Só sobraram as costureiras e os meninos

A máquina de costura era vista como amuleto e ferramenta de trabalho das enfermeiras do Contestado

Leonencio Nossa e Celso Júnior

11 de fevereiro de 2012 | 19h10

Depois de semanas na mata, um grupo de mulheres rebeldes e meninos da família Palhano se instalou no local onde existira o reduto do Taquaruçu, a 40 quilômetros do centro de Fraiburgo, Santa Catarina. Os militares tinham deixado a área. A chefe do grupo, Vergília, perdera o marido, mas não perdera o castiçal de bronze usado nos partos e a máquina de costura, sua única ferramenta no trabalho de enfermeira dos rebeldes. Os militares não sabiam que, nos redutos, a máquina de costura, as linhas e os pequenos trapos de pano eram utilizados para socorrer os feridos.

 

 

Vergília, morta nos anos 1940, passou a tradição da "costura de rendedura" para a filha Maria Cândida Palhano, que mais tarde ensinou para a sobrinha Enoina Palhano, 54 anos. "Na época da guerra, tinha muita gente ferida e não tinha médico.

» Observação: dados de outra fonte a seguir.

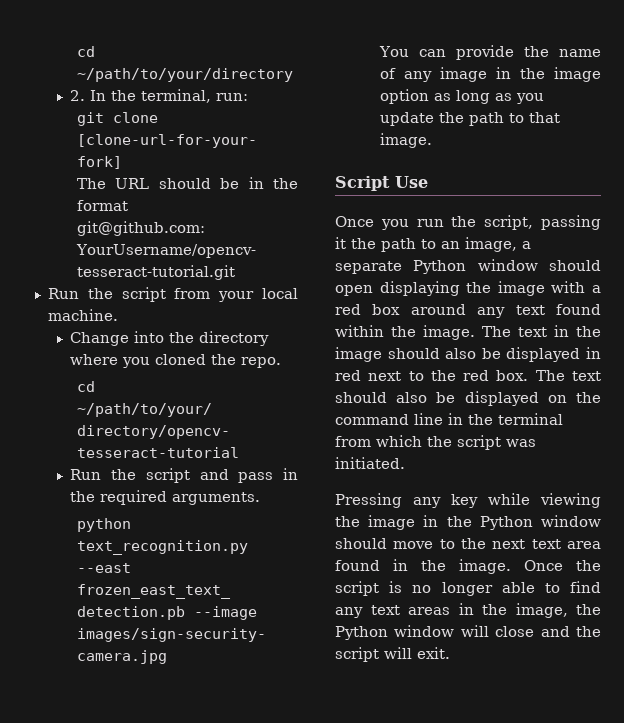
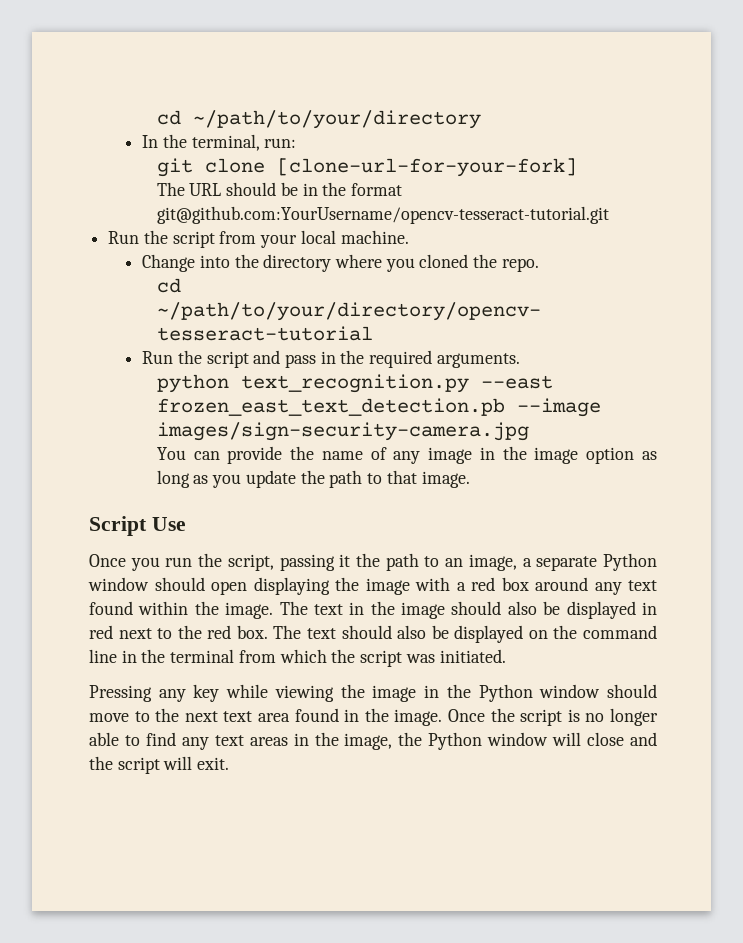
[70,90,86,101] 2. -> (481, 119) none

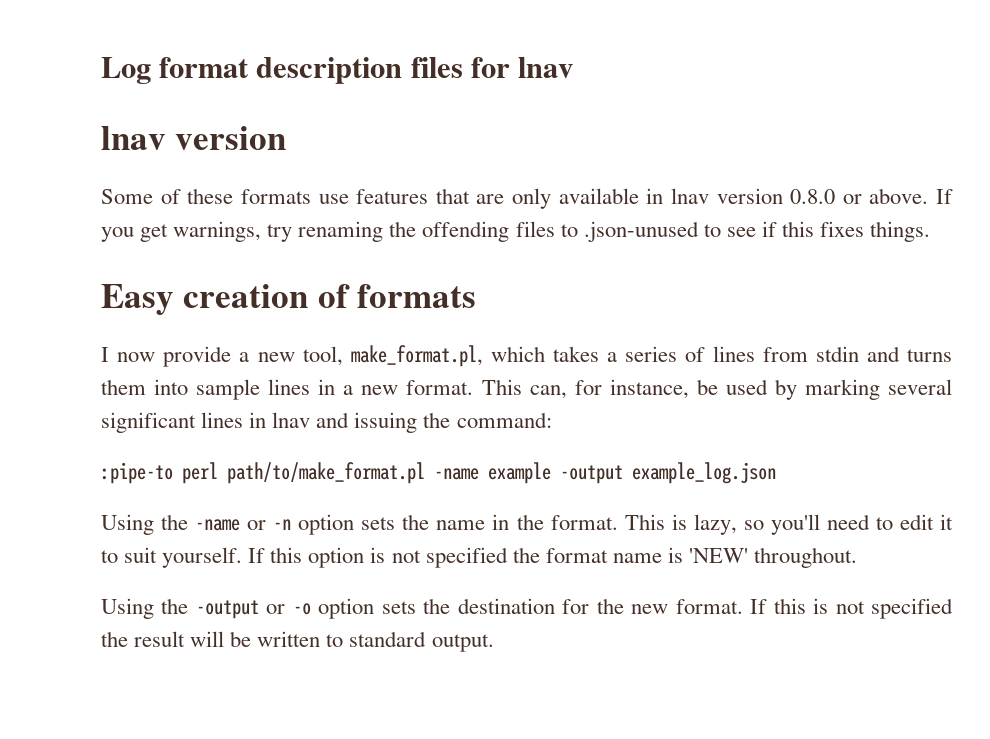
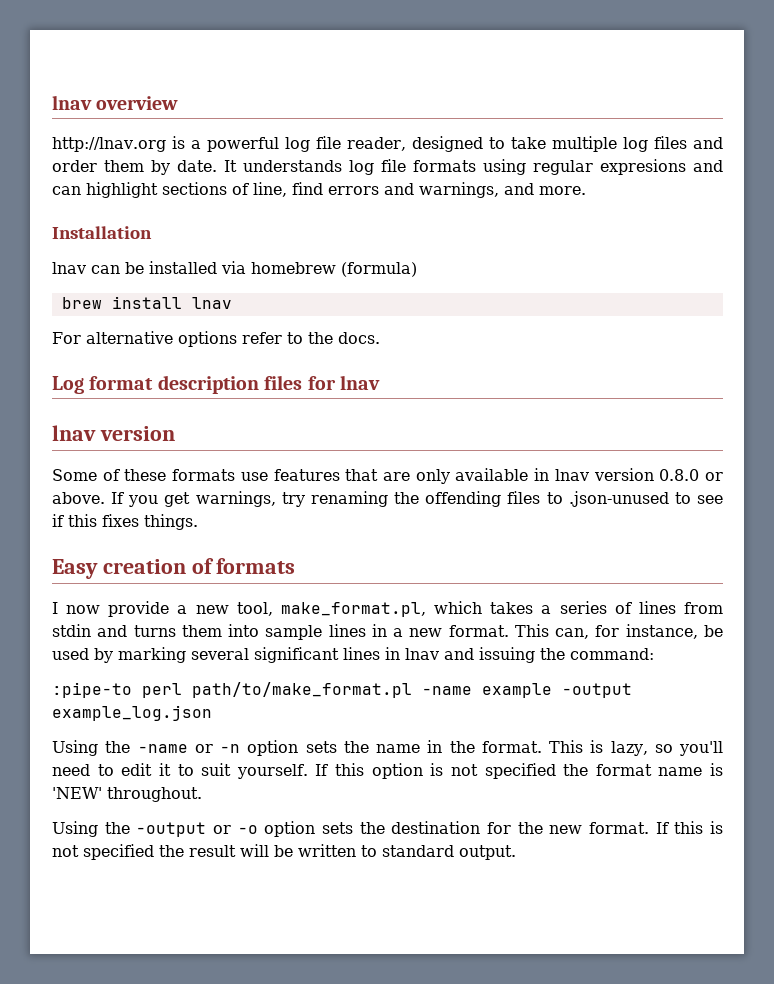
(101, 70) none -> [52,95,179,110] [52,136,723,152] [52,159,723,175] [52,182,586,198] [52,226,152,239] [52,261,417,277] [61,296,232,309] [52,331,380,347] lnav overview // http://lnav.org is a powerful log file reader, designed to take multiple log files and order them by date. It understands log file formats using regular expresions and can highlight sections of line, find errors and warnings, and more. // Installation // lnav can be installed via homebrew (formula) // brew install lnav // For alternative options refer to the docs. //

Só tinha mulheres. Elas faziam costuras perto dos feridos e passavam a agulha com linha em pequenos pedaços de pano em cima dos ferimentos e davam a benção", relata Enoina. As máquinas tinham a função de objeto sagrado, um amuleto. Uma mulher só passa essa tradição que mistura costura e fé para outra da família quando acha que está perto da morte. "Eu só posso contar as palavras que são ditas no benzimento quando estiver mais velha, pois se não esqueço."

 

Enoina diz que basta "costurar" para sarar uma ferida ou uma doença. "Tia Candinha era a maior benzedora daqui", relata a costureira, uma das Palhano que moram na região de Taquaruçu.

Vergília era mãe de Francisco Teixeira Palhano, pai de Candinha e Jurandira, mãe de Enoina. Francisco e as filhas também sobreviveram aos ataques do Exército. Um pequeno depoimento dado por Candinha foi guardado pela comunidade num pequeno museu montado com projéteis e armas da guerra. "Não queira nem saber o que é que nós sofremos lá. Vinha canhão urrando em cima de nós. Saímos fugindo, meu pai e uma penca de gente, pelo sertão bravo."

 

Casada com o agricultor Avelino Rogério de Almeida, Enoina tem cinco filhos, de 35 a 17 anos. A mais nova é portadora de deficiência. Durante o dia, Enoina toma conta dos seis netos para as filhas, que trabalham no plantio de alho em um terreno afastado da casa. Enquanto a equipe do jornal conversava com ela, chegaram do trabalho as filhas Solange e Josiane - as moças, com roupas cheias de barro, demonstram timidez e vergonha.

 

Para ajudar no orçamento da família, Enoina faz cestos de palha de milho e costura roupas. Nos últimos anos, o número de clientes da costura reduziu. "As pessoas preferem comprar roupa pronta na cidade, que sai mais barato", diz. A uma pergunta se reduziu também o número de crianças e adultos que a procuram para benzimentos, ela responde que não. "A saúde é uma deficiência aqui. Estamos a 40 quilômetros do centro da cidade, onde tem posto de saúde. Não temos ônibus. Uma corrida de carro até custa R$ 50. Então, as pessoas tentam resolver com a 'costura da rendedura'", diz. "Não é fácil para a piazada doente."